Posted by Thinker on Feb 1, 2009 in Thinkable

The magic of penny stock trading is the ability to double or even quadruple your investment. The reason this is a possibility is that the value of a penny stock is very low and the behavior of these low dollar penny stocks is volatile.

Where with a normal stock a 2 or 3 dollar change isn’t much of a fluctuation (that can be less than a 5 percent change), with a penny stock that can be a massive 200 to 400 percent change. Of course, that means it can be a massive loss, too.

Can you make money online and get rich trading penny stocks? Sure. But can you get rich quick? In short, no. Don’t fool yourself here. The Doubling Stocks newsletter will provide you the stock tips you need to begin mastering day trading penny stocks, but it requires you follow through and accept some risk.

In my first few months with the newsletter, despite few home runs, more than 3 out of every 4 picks made me money. But that means one in four picks didn’t succeed. This is simply the nature of penny stocks and no matter how many quality stock picks you’re provided, you will have to steel yourself for an occasional risk. I do strongly suggest you stick with it for a few weeks. I suggest you monitor the first few picks without acting on them while doing your own due diligence.

As you get comfortable with how and why the picks are made and exited, start engaging the picks that both come from the newsletter and fulfill your own research. Start small and slowly build.
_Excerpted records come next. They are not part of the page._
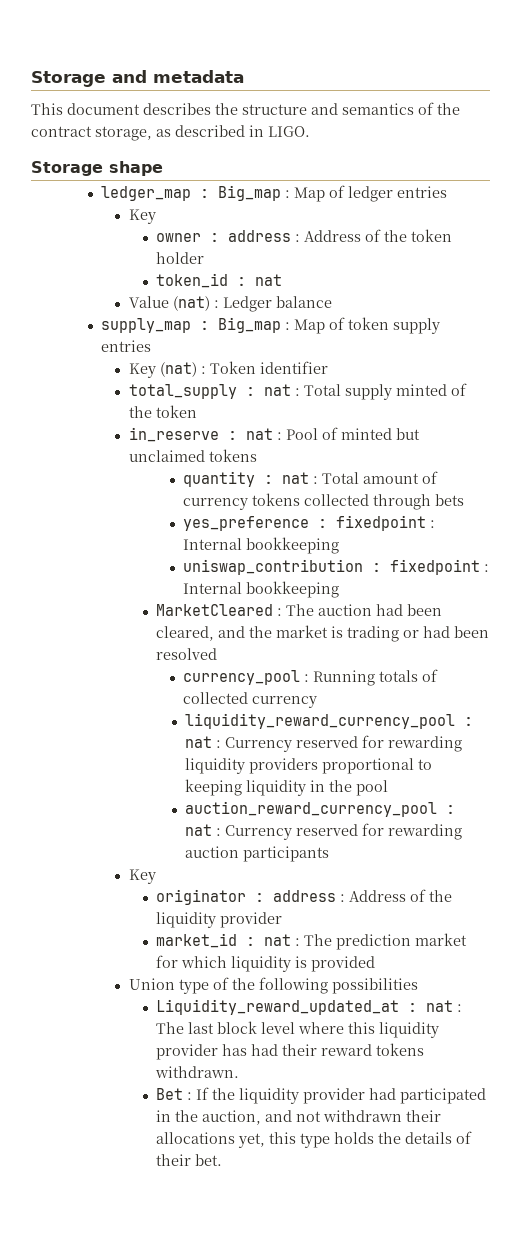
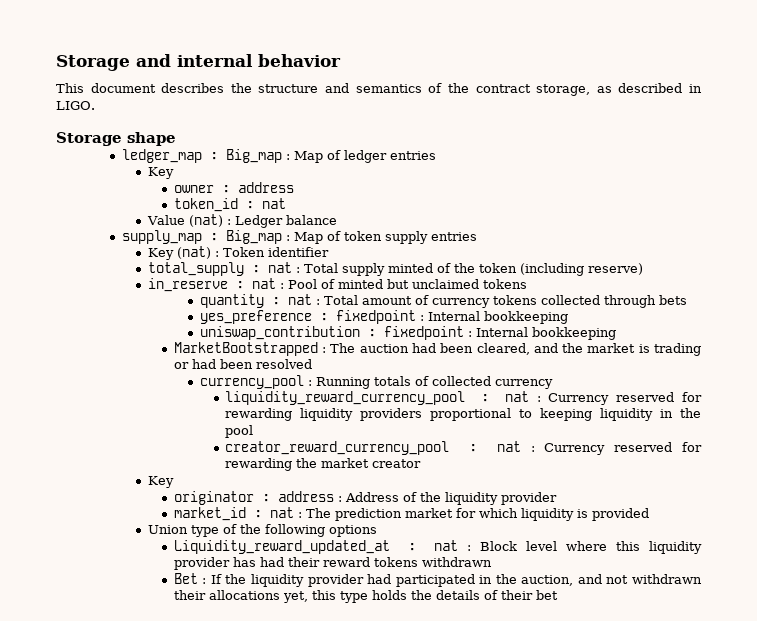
- Storage and metadata
+ Storage and internal behavior
- owner : address : Address of the token holder
+ owner : address
- total_supply : nat : Total supply minted of the token
+ total_supply : nat : Total supply minted of the token (including reserve)
- MarketCleared : The auction had been cleared, and the market is trading or had been resolved
+ MarketBootstrapped : The auction had been cleared, and the market is trading or had been resolved
- auction_reward_currency_pool : nat : Currency reserved for rewarding auction participants
+ creator_reward_currency_pool : nat : Currency reserved for rewarding the market creator
- Union type of the following possibilities
+ Union type of the following options
- Liquidity_reward_updated_at : nat : The last block level where this liquidity provider has had their reward tokens withdrawn.
+ Liquidity_reward_updated_at : nat : Block level where this liquidity provider has had their reward tokens withdrawn
- Bet : If the liquidity provider had participated in the auction, and not withdrawn their allocations yet, this type holds the details of their bet.
+ Bet : If the liquidity provider had participated in the auction, and not withdrawn their allocations yet, this type holds the details of their bet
The good news is that we are dealing with penny stocks. You will not be trading hundreds of shares of Google or Chevron. When you start, you can easily limit your risk to pennies. Even if you’re completely new to investing and have very little money to start, Doubling Stocks starts you slow, then you can reinvest what you’ve made until you’re making some serious profit through day trading penny stocks.

So consider a good newsletter to help provide you a base from which to work, then start slow. I hope this helps!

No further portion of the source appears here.